The third rudimentary model command in Mplus is BY or factor. Although statistically more complicated than the previous two, a factor simply generates a latent or unobserved variable through its prediction of observed variables. In other words, you are telling Mplus you have a variable that exists but cannot be measured directly (what is called a latent variable) and that you have some measurements of behaviour proposed to be caused by this latent variable (what are called observed or measured variables).
This is important to understand, so how about an example?
Consider the personality trait extraversion. People who are extraverted are considered outgoing and gregarious (McCrae & Costa, 1987). However, we cannot put someone’s extraversion on a bathroom scale and weigh it — nor can we pour it out of people into a test tube. Extraversion is simply a way of organizing and thinking about a common pattern of behaviours. In other words, extraversion is a latent variable and we must measure it by gathering observed variables representative of our idea of what an extraverted person is, how they behave, and the thoughts they commonly have.
In psychology, asking people questions about themselves and their behaviour is the most common form of measurement. It is no surprise that people tend to understand themselves better than anyone else (especially when it comes internal behaviours such as beliefs, attitudes, and emotions). When measuring extraversion, we can, for instance, ask people to rate the degree to which they consider themselves as talkative.

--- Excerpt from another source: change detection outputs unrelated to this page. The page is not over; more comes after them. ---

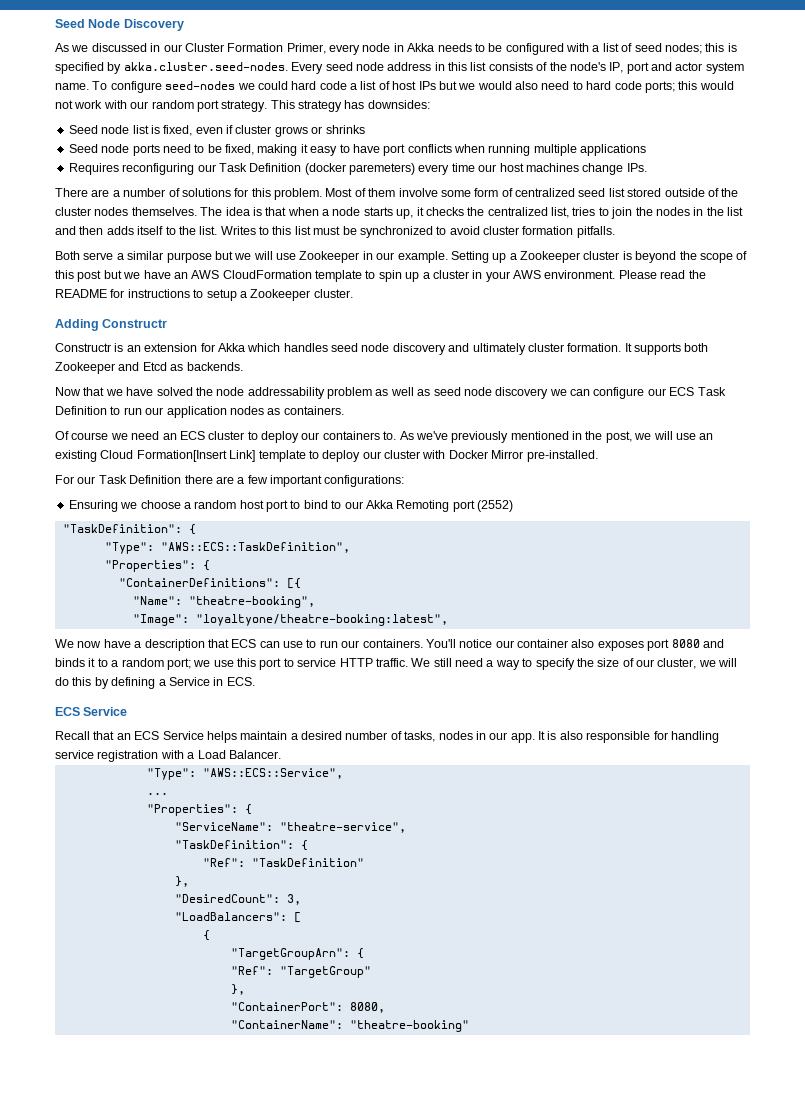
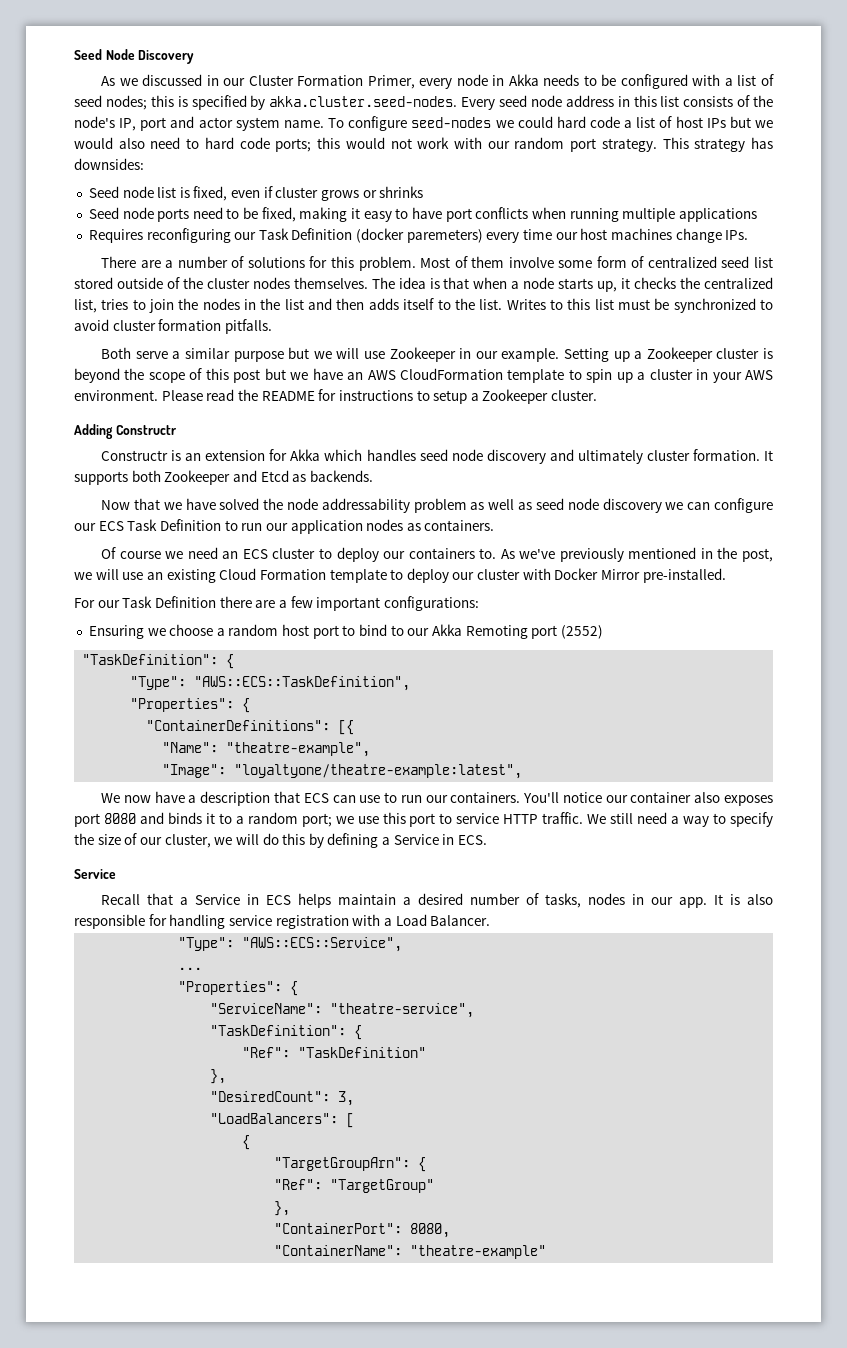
[136,450,256,462] Formation[Insert Link] -> [259,569,326,580] Formation
[188,596,315,608] "theatre-booking", -> [226,742,371,757] "theatre-example",
[195,614,448,626] "loyaltyone/theatre-booking:latest", -> [234,764,523,779] "loyaltyone/theatre-example:latest",
[55,707,80,716] ECS -> (488, 840) none
[116,731,204,740] an ECS Service -> [180,894,292,905] a Service in ECS
[349,1020,469,1032] "theatre-booking" -> [410,1245,547,1259] "theatre-example"

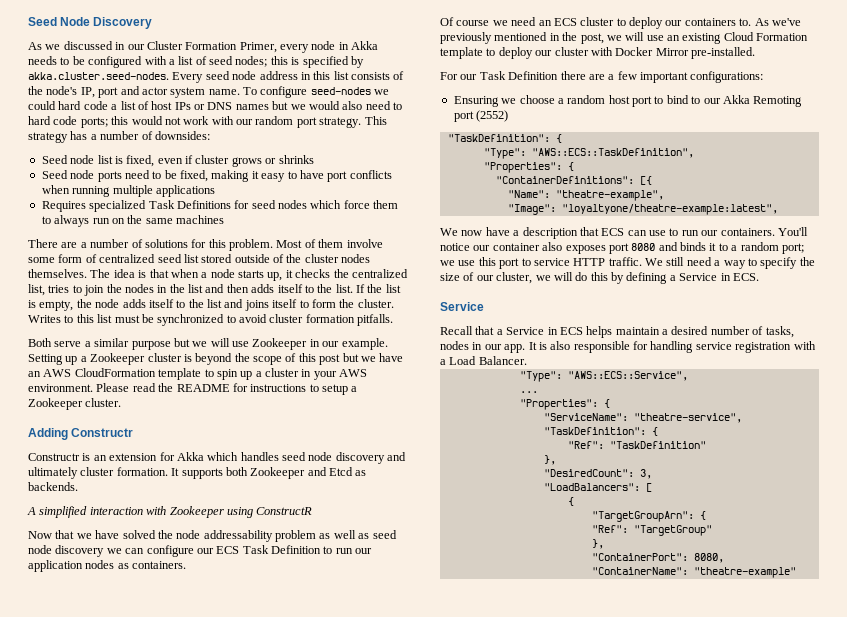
(726, 123) none -> [194,102,269,110] or DNS names
(773, 143) none -> [90,131,153,140] a number of
[146,228,608,243] reconfiguring our Task Definition (docker paremeters) every time our host -> [89,200,399,212] [41,215,173,227] specialized Task Definitions for seed nodes which force them to always run on the same
[675,228,749,243] change IPs. -> (224, 219) none
(503, 304) none -> [356,284,401,293] [28,299,394,311] If the list is empty, the node adds itself to the list and joins itself to form the cluster.
(373, 476) none -> [27,506,313,518] // A simplified interaction with Zookeeper using ConstructR

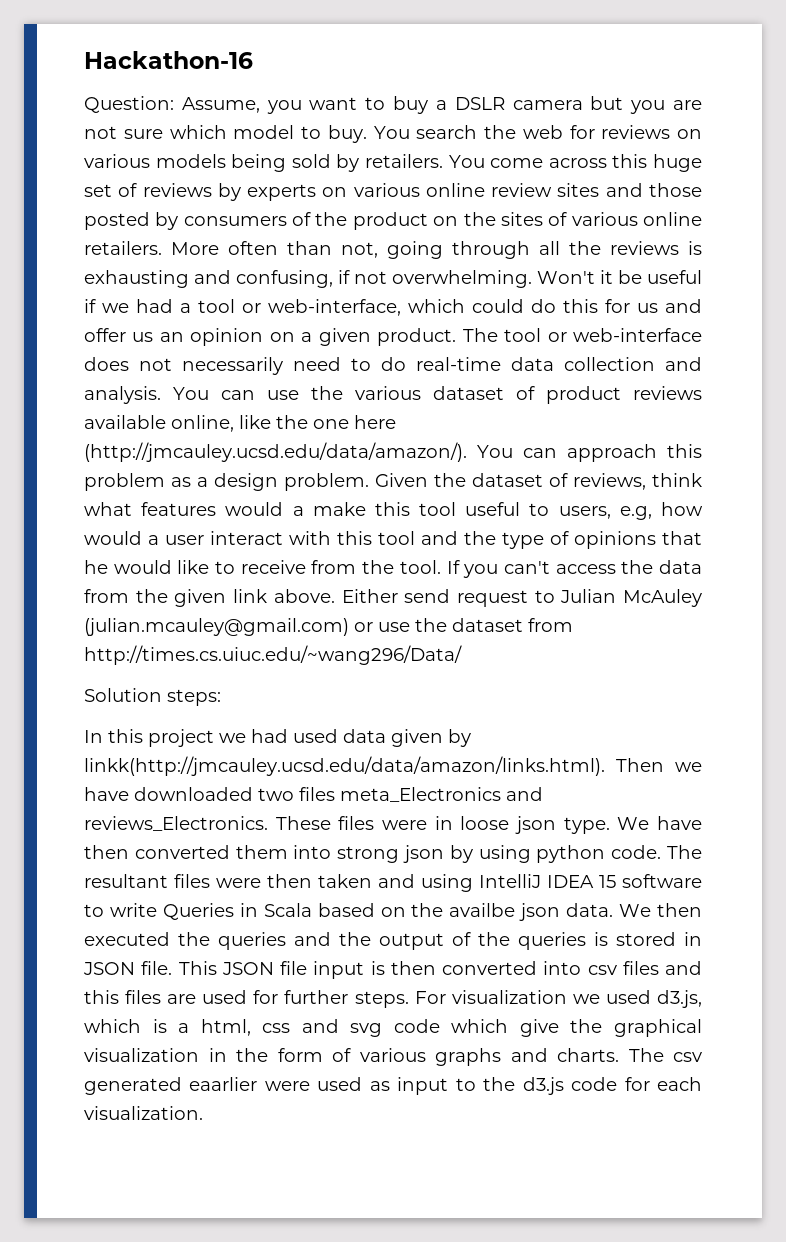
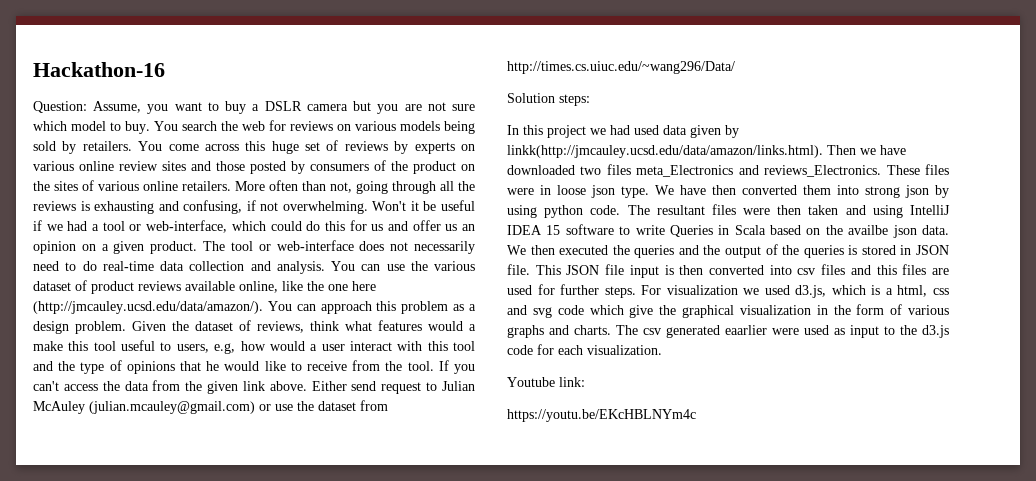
(203, 1113) none -> [507,377,585,387] [507,409,696,422] // Youtube link: // https://youtu.be/EKcHBLNYm4c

There are also other ways of gathering observed variables aside from self-report. We can hire coders to observe someone’s behaviour (e.g., code how frequently a participant approaches strangers to strike up a conversation), recruit people who know our participant (e.g., have peers rate how gregarious our participant is in general), and so forth into the realms of creativity.
Essentially, our model of reality is that the personality trait of extraversion (our latent variable) is causing specific patterns of behaviour, such as talkativeness, sociability, and gregariousness (the observed variables).
Visually, this is what it looks like:
And here is a generic syntax that would run this factor analysis:
Now, lets look at an example from a real dataset.
Here, participants were asked to think about themselves and rate the extent to which they agree with the following statements about their tendency to perspective-take (i.e., try to understand the world from another’s point of view):
- “I try to look at everybody’s side of a diagreement before I make a decision”
- “I sometimes try to understand my friends better by imagining how things look from their perspective”
- “I believe there are two sides to every question, and try to look at them both”
- “When I’m upset at someone, I usually try to put myself in his/her shoes for a while”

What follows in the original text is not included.